Former state prison in Nashville, Tennessee, United States

Tennessee State Prison is a former correctional facility located six miles west of downtown Nashville, Tennessee, on Centennial Boulevard. It opened in 1898 and has been closed since 1992 because of overcrowding concerns. The facility was severely damaged by an EF3 tornado in the tornado outbreak of March 2–3, 2020.

== History ==
===First structure (1831–1898)===
The first Tennessee State Penitentiary, located on what is now 15th Avenue between Church Street and Charlotte Avenue, became operational on January 1, 1831, with 200 cells, a warden's residence, and a hospital. Modeled after the Auburn Penitentiary in both discipline and design, the prison was the first of its kind in Tennessee and the South. Inmates were subject to policies and practices championed by the Auburn model, such as "during the day the prisoners, with downcast eyes, labored silently together in workshops, while at night they slept alone in separate cells. Under no circumstances could they communicate with one another, and only when necessity demanded could they receive letters or calls from relatives and friends." The prison housed both men and women, with the first male inmate registered in 1831 and the first female inmate registered in 1840.

In 1863, the Union Army took control of the penitentiary and used it as a military prison. Under Union occupation, the prison population tripled and conditions worsened. Convicts were leased to the federal government by the Occupation Government of Tennessee to help repay their mounting debts. Among the prisoners held during this time was Mark R. Cockrill, a Confederate sympathizer whose West Nashville property would later be purchased for the construction of the new prison. Following the Civil War, the percentage of black inmates in the state of Tennessee increased dramatically, from roughly 5% of the prison's population prior to the Civil War to about 62% in 1869. The proportion of black women in prison was significantly higher to black men in relation to whites, with all female prisoners in Tennessee in 1868 being African American women.

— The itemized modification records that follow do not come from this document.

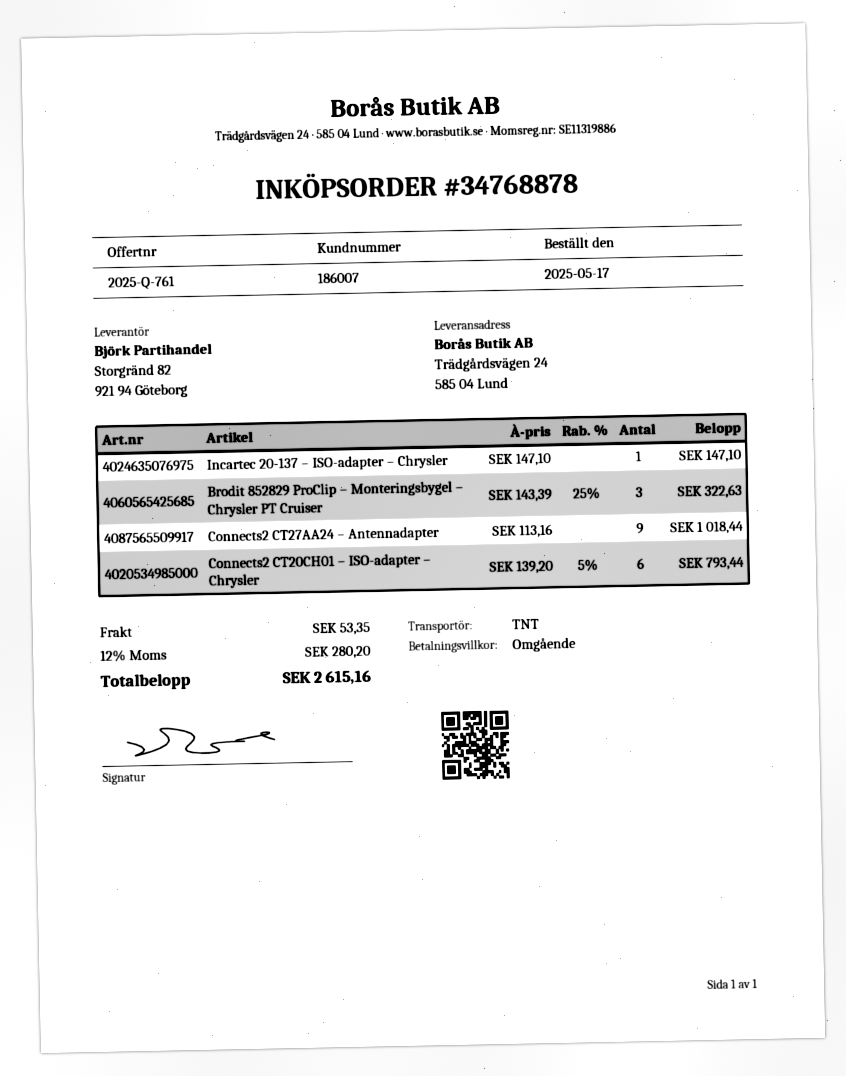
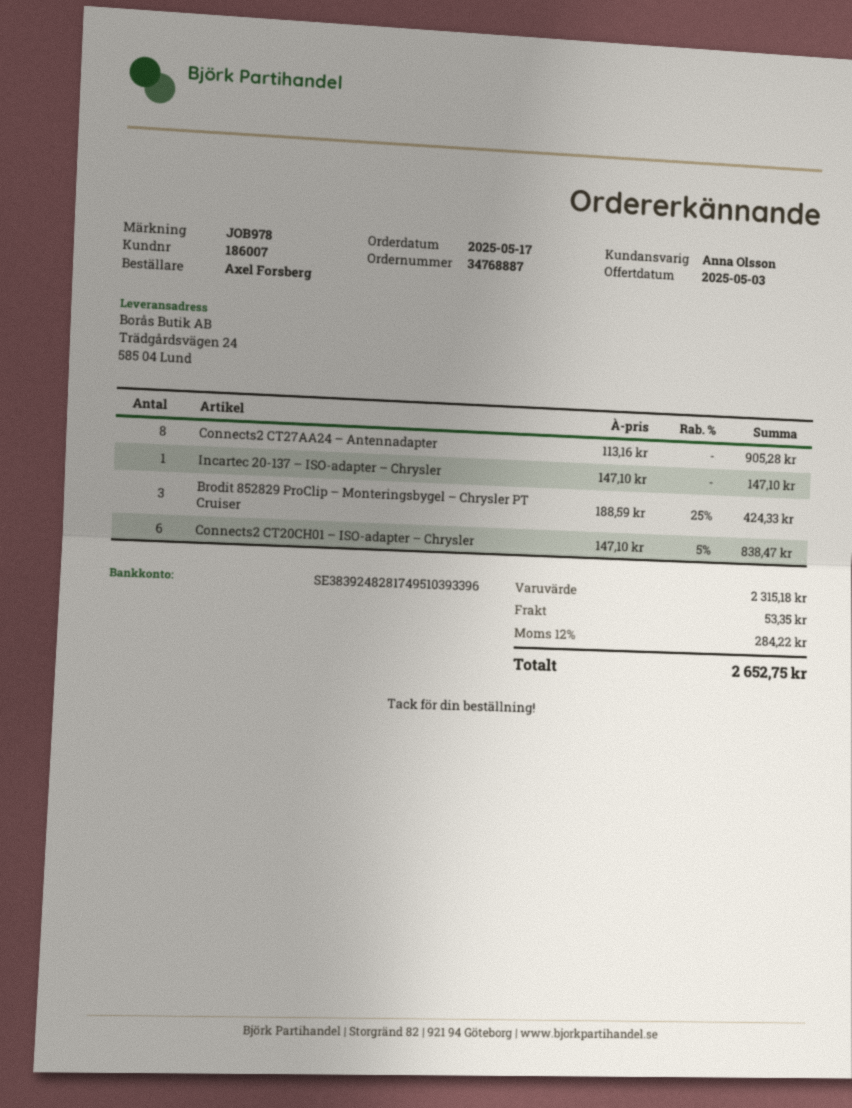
order number: 34768878 -> 34768887
Brodit 852829 ProClip – Monteringsbygel – Chrysler PT Cruiser: 3 x 143.39 - 25% = 322.63 -> 3 x 188.59 - 25% = 424.33
Connects2 CT27AA24 – Antennadapter: 9 x 113.16 = 1018.44 -> 8 x 113.16 = 905.28
Connects2 CT20CH01 – ISO-adapter – Chrysler: 6 x 139.20 - 5% = 793.44 -> 6 x 147.10 - 5% = 838.47
tax: 12% = 280.20 -> 12% = 284.22
total: 2615.16 -> 2652.75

Every convict was expected to defray a portion of the cost of incarceration by performing physical labor. Inmates worked up to 16 hours a day for meager rations and unheated, unventilated sleeping quarters. The 1840s saw a rise in the use of prison labor, with inmates being employed in the construction of the state capitol building in Nashville. Prison labor was so lucrative that the state prison became a revenue-generating system that came in direct competition with free laborers. The State also contracted with private companies to operate factories inside the prison walls using convict labor. In 1870 the state penitentiary reached a deal with the Tennessee Coal, Iron, and Railroad Company, establishing the first convict-leasing program in the country. This only added to growing frustrations among free laborers who staged a strike against the Tennessee Coal, Iron, and Railroad Company in 1871. Though the effort was ultimately defeated, it was the first of many revolts against the convict-leasing system. The state also contracted with private companies to operate factories inside the prison walls using convict labor.

A women's wing was opened in 1892 but overcrowding soon forced the men and women to be housed together.

===Second structure (1898–1992)===
The design for a proposed new prison called for the construction of a Gothic, fortress-like structure. The second Tennessee prison contained 800 small cells, each designed to house a single inmate. In addition, an administration building and other smaller buildings for offices, warehouses, and factories were built within the 20 ft, 3 ft rock walls. The plan also provided for a working farm outside the walls and mandated a separate system for younger offenders to isolate them from older, hardened criminals. A separate women's wing was built on the northwest corner of the grounds that housed the female inmates who worked on the farm as well.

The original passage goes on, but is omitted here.